However, all of these copper complexes have intense color, and their water solubility is extremely high. This inhibits them for applying them as anti-algal additive in water based paint formulation.
Hence there is a need in the art to provide for effective alternative to organic antimicrobial agent which displays acceptable antialgal performance along with environmental safety as water based exterior paints.

OBJECTS OF THE INVENTION
It is thus primary object of the present invention to provide for layered double hydroxides of copper as potential inorganic antialgal additives suitable for water based paint formulations that would serve as a replacement to existing organic antimicrobial agent in water-based coating formulation without impacting adversely the aesthetics of the white paint
It is another object of the present invention to provide for said water based coating formulation comprising layered double hydroxides of copper together with water based acrylics.
It is yet another object of the present invention to provide for layered double hydroxides of copper through co-precipitation method free of any intercalation of organic anions like alkylamino carboxylates and other organic anions known to improve dirt pickup resistance.
It is still another object of the present invention to provide for said antialgal water based coating formulation that would be leaching free and would not require addition of organic biocides as antialgal agents whereby due to its high leaching tendency, excess dosages needs incorporation posing environmental threat due to its harmful impact to the environment and ecological impact on the whole.

SUMMARY OF THE INVENTION
The primary aspect of the present invention is directed to provide water insoluble layered double hydroxides (LDHs) of Cu (II) comprising divalent and trivalent metal cation salts with MII/MIII molar ratio range of 2:1 to 4:1 including CuMg7Al4(OH)4(CO3)2. nH2O having copper ions infused in stacked hydroxide layers of LDH that are intercalated with inorganic anions.
Another aspect of the present invention is directed to provide said water insoluble layered double hydroxides (LDHs) of Cu (II) that are free of organic anions.
Yet another aspect of the present invention is directed to provide said water insoluble layered double hydroxides (LDHs) of Cu (II) wherein Cu to Mg in said LDH is in range of 1:1 to 1:7 and is preferably in the ratio of 1:7 that performs equivalently as an antialgal additive in standard paint formulations with respect to antialgal performance and is free of imparting any blue color to paint formulation in which it is incorporated or is free from impacting adversely the aesthetics of white paint formulation.
Another preferred aspect of the present invention is directed to provide a process for preparation of water insoluble layered double hydroxides (LDHs) of Cu (II) comprising the steps of
(i) providing solution of guest molecule or anion (to be intercalated);
(ii) providing a solution of divalent and trivalent metal cation salts in an adequate proportion;
(iii) adding solution of said anion of step (i) into the solution of step (ii) and obtaining true LDH phases by precipitation when 0.2< x <0.33 resulting in MII /MIII ratio to be in the range of 2:1 to 4:1 said precipitation caused by increasing the pH of the mixture in the range of 9-10.5 to allow precipitation and obtaining water insoluble layered double hydroxides (LDHs) of Cu (II) therefrom.
Further aspect of the present invention is directed to provide said process for preparation of water insoluble layered double hydroxides (LDHs) of Cu (II) wherein after step (iii) the entire reaction mixture is aged at room temperature for 6-12 hours followed by washing with DM water to remove any kind of salt present in the filtered LDH and thereafter drying the filtered cake in hot air oven and crushed to powder for directly involving in paint formulations.

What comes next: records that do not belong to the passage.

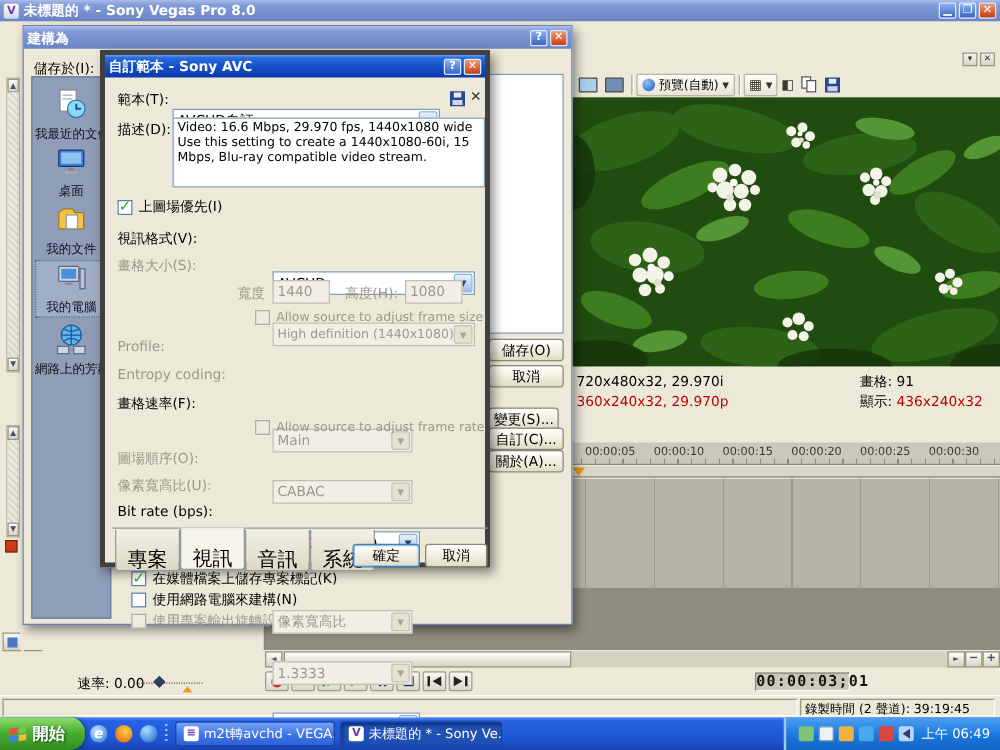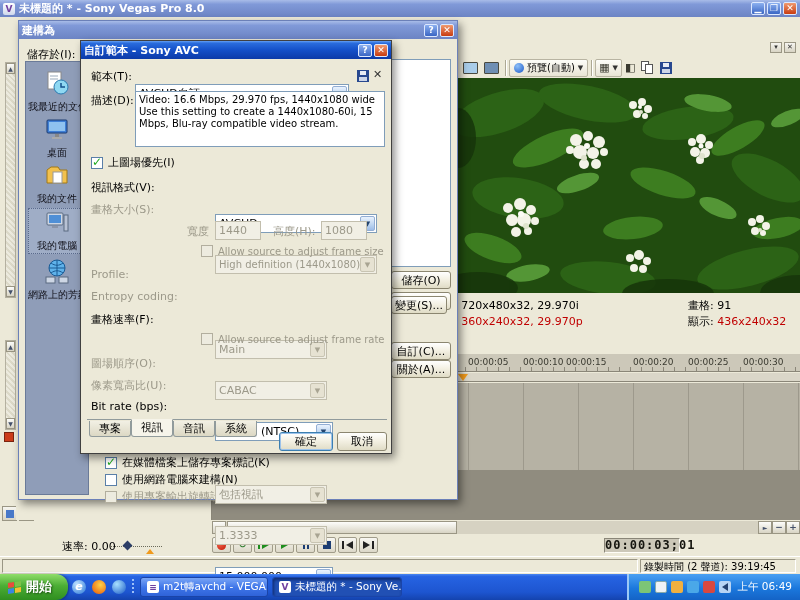--- a/index.html
+++ b/index.html
@@ -409,7 +409,7 @@
   </div>
 </div>
 
-<div class="abs xp-dialog" id="template-dialog" style="left:80px;top:40px;width:312px;height:414px;border:1px solid #404040;z-index:20">
+<div class="abs xp-dialog" id="template-dialog" style="left:80px;top:40px;width:312px;height:414px;border:4px solid #404040;z-index:20">
   <div class="titlebar tb-active" style="height:18px">
     <span>自訂範本 - Sony AVC</span>
     <span class="tb-btns">

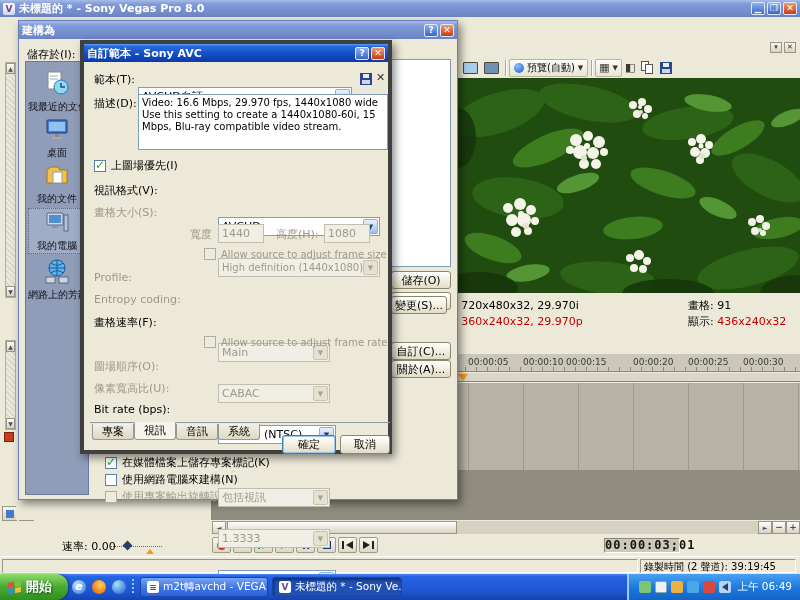--- a/index.html
+++ b/index.html
@@ -391,7 +391,7 @@
 
   <div class="btn abs" style="left:372px;top:250px;width:60px;height:18px">儲存(O)</div>
   <div class="btn abs" style="left:372px;top:271px;width:60px;height:18px">取消</div>
-  <div class="btn abs" style="left:372px;top:275px;width:56px;height:18px">變更(S)...</div>
+  <div class="btn abs" style="left:372px;top:305px;width:56px;height:18px">變更(S)...</div>
   <div class="btn abs" style="left:372px;top:321px;width:60px;height:18px">自訂(C)...</div>
   <div class="btn abs" style="left:372px;top:339px;width:60px;height:18px">關於(A)...</div>
 

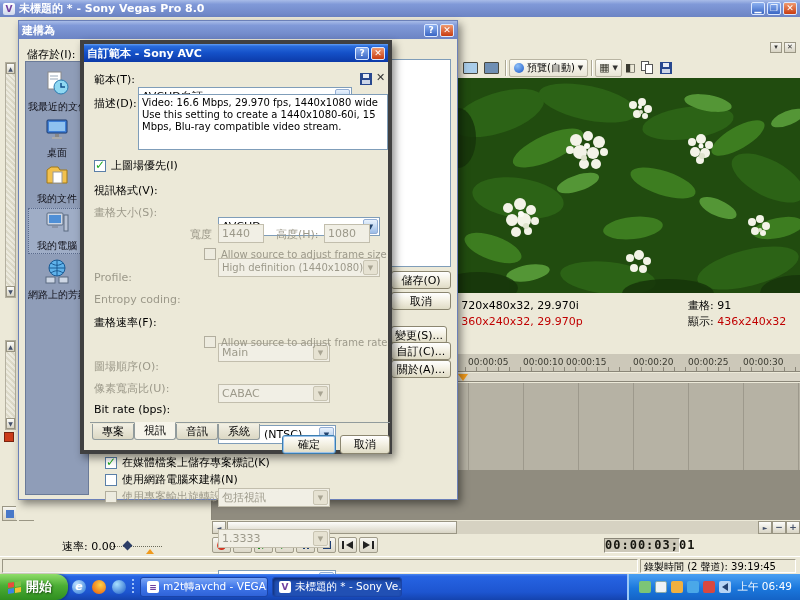--- a/index.html
+++ b/index.html
@@ -262,7 +262,7 @@
   <div class="abs" style="left:212px;top:354px;width:588px;height:18px;background-color:#ccc8b9;border-bottom:1px solid #8a8678;background-image:repeating-linear-gradient(90deg,#8a8678 0 1px,transparent 1px 11px);background-size:100% 4px;background-position:left bottom;background-repeat:no-repeat">
     <span class="rl" style="left:256px">00:00:05</span>
     <span class="rl" style="left:311px">00:00:10</span>
-    <span class="rl" style="left:354px">00:00:15</span>
+    <span class="rl" style="left:366px">00:00:15</span>
     <span class="rl" style="left:421px">00:00:20</span>
     <span class="rl" style="left:476px">00:00:25</span>
     <span class="rl" style="left:531px">00:00:30</span>

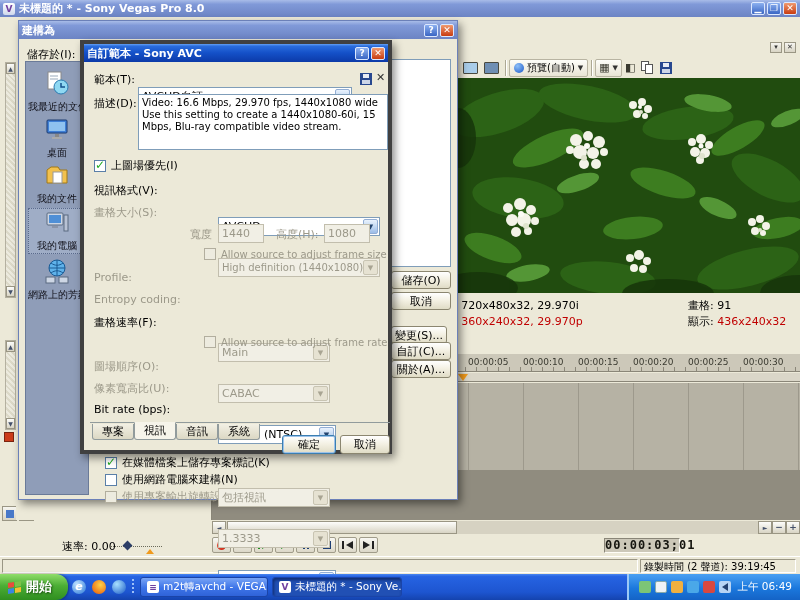--- a/index.html
+++ b/index.html
@@ -34,7 +34,7 @@
 .cb.checked::after{content:"\2713";position:absolute;left:0;top:-3px;color:#1faa1f;font-size:12px;font-weight:bold}
 .cb.dis{background:#edebdf;border-color:#b2ae9e}
 
-.tab{border:1px solid #919b9c;border-top:none;background:linear-gradient(180deg,#f2f0e4,#dcd8c4);border-radius:0 0 3px 3px;padding:0 9px;height:16px;line-height:15px;display:inline-block;font-size:11px;cursor:default}
+.tab{border:1px solid #919b9c;border-top:none;background:linear-gradient(180deg,#f2f0e4,#dcd8c4);border-radius:0 0 3px 3px;padding:16px 9px;height:16px;line-height:15px;display:inline-block;font-size:16px;cursor:default}
 .tab.active{background:#f6f4ea;height:18px;position:relative;top:-1px;border-top:1px solid #f6f4ea}
 
 .vscroll{display:flex;flex-direction:column;border:1px solid #b4b0a0;background:#f2f1ea}

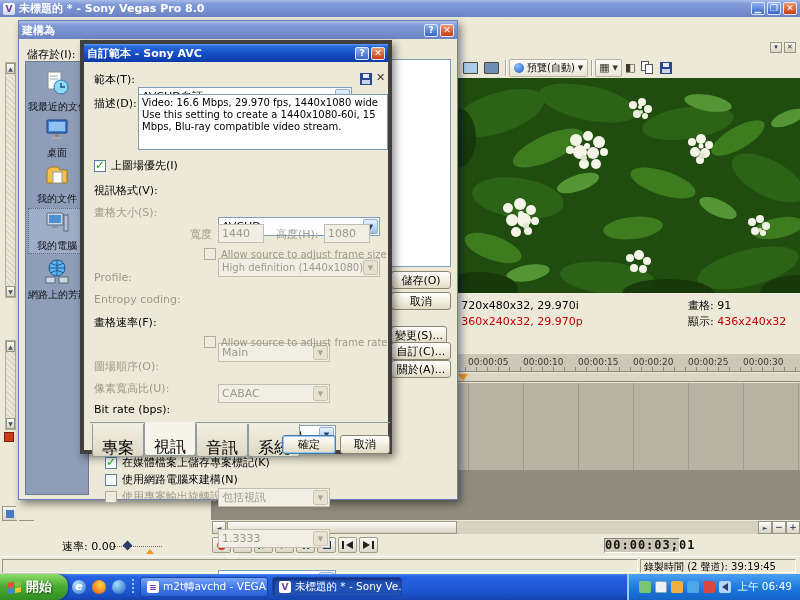--- a/index.html
+++ b/index.html
@@ -486,7 +486,7 @@
 
   <span class="abs lbl dis" style="left:10px;top:315px">圖場順序(O):</span>
   <div class="combo dis abs" style="left:134px;top:312px;width:112px">
-    <span>包括視訊</span>
+    <span>像素寬高比</span>
       <span class="arr">▼</span>
   </div>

Yet another aspect of the present invention is directed to provide said water based coating formulations/ paints comprising
(i) Upto 70% of water insoluble layered double hydroxides (LDHs) of Cu as anti-algal additive;
(ii) water based acrylic emulsion paint, that is free of any blue colour and stable from leaching throughout dry paint film durability as it is completely insoluble in water.

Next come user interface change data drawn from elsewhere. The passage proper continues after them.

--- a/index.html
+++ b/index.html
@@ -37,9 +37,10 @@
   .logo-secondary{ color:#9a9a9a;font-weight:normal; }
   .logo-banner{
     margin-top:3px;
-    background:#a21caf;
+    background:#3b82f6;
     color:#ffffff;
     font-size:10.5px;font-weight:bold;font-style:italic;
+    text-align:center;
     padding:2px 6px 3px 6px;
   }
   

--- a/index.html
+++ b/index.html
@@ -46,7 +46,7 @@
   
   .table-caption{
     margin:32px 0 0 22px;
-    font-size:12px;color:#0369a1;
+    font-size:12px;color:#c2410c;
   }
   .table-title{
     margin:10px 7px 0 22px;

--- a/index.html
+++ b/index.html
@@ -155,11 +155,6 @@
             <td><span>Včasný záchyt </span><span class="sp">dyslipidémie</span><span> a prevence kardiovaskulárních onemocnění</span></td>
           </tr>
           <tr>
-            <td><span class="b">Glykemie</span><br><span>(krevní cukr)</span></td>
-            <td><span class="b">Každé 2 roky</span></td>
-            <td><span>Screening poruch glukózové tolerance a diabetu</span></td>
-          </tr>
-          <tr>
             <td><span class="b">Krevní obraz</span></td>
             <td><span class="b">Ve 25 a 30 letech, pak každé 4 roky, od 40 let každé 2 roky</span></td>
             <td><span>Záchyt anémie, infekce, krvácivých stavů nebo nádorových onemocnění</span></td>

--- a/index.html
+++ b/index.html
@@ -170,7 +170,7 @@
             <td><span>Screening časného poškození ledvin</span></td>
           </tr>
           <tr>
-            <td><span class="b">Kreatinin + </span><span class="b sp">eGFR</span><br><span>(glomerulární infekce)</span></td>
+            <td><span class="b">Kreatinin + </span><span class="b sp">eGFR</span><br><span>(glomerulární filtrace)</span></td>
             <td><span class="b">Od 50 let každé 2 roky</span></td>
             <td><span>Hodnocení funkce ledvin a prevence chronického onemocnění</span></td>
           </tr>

DETAILED DESCRIPTION OF THE INVENTION
As stated hereinbefore the present invention provides for inorganic copper compound (copper layered double hydroxide) free of any intercalated organic anions which when incorporated in water based acrylic coating formulations preferably exterior paints, exhibits antialgal performance. Advantageously, said copper-based layered double hydroxides are sparingly soluble in water as compared to copper complexes which have intense colour in being highly water soluble showing undesirable bluish colour when copper complexes are incorporated thus inhibiting their application as anti-algal additive in water based paint formulation. On the contrary, the coating formulation/paint of the present invention is white in color without impacting adversely the aesthetics of the white paint unlike other paints with incorporated copper, and yet shows strong antialgal performance.
Stoichiometric formula of the Water insoluble layered double hydroxides (LDHs) of the present invention is CuMg7Al4(OH)4(CO3)2. nH2O. Cu is infused in the hydroxide layers which are forming the LDH. When it is said that LDH is insoluble in water meaning its stacked hydroxide layers are insoluble in water. Therefore, reason behind insolubility of Cu is a special feature of LDH.
Generally, organic biocides are the preferred antialgal agents that are used in water based exterior paints. Due to its high leaching tendency, excess dosages need to be incorporated. This poses an environmental threat due to its harmful impact to environment and ecological impact on the whole, which could be overcome by the present advancement.
According to an embodiment copper based layered double hydroxide showing excellent antialgal performance in water based coating formulation preferably exterior paint could be attained. Thus the present advancement is made capable of potentially replacing completely the commercial organic biocide Diuron in paint.
According to another embodiment water based paint formulations by wt. to wt. replacement of Diuron could be provided with thus synthesized copper-layered double hydroxide compounds that were prepared and tested by chamber test method for their antialgal performance.
Although exact efficacy comparison of developed Cu-LDH against known commercially available Cu-LDH based compounds with organic anions was not done, however a paint formulation was processed containing only 70% of developed Cu-LDH compound. When antimicrobial performance of the same was evaluated against a standard paint formulation ie. 100% diuron based paint formulation it was found that antimicrobial performance of the paint containing 70% Cu-LDH was similar (with a rating of 7) as against that of 100% diuron based paint formulation
It is to be understood that both the foregoing general description and the following detailed description are exemplary, and are intended to provide further explanation of the invention as claimed that should not be construed to limit the scope of the present invention. The advancement according to the present invention is discussed in further detail in relation to the following non-limiting exemplary illustrations.
BRIEF DESCRIPTION OF FIGURES
Fig.1: illustrates Cu-Mg/Al LDH powder as attained.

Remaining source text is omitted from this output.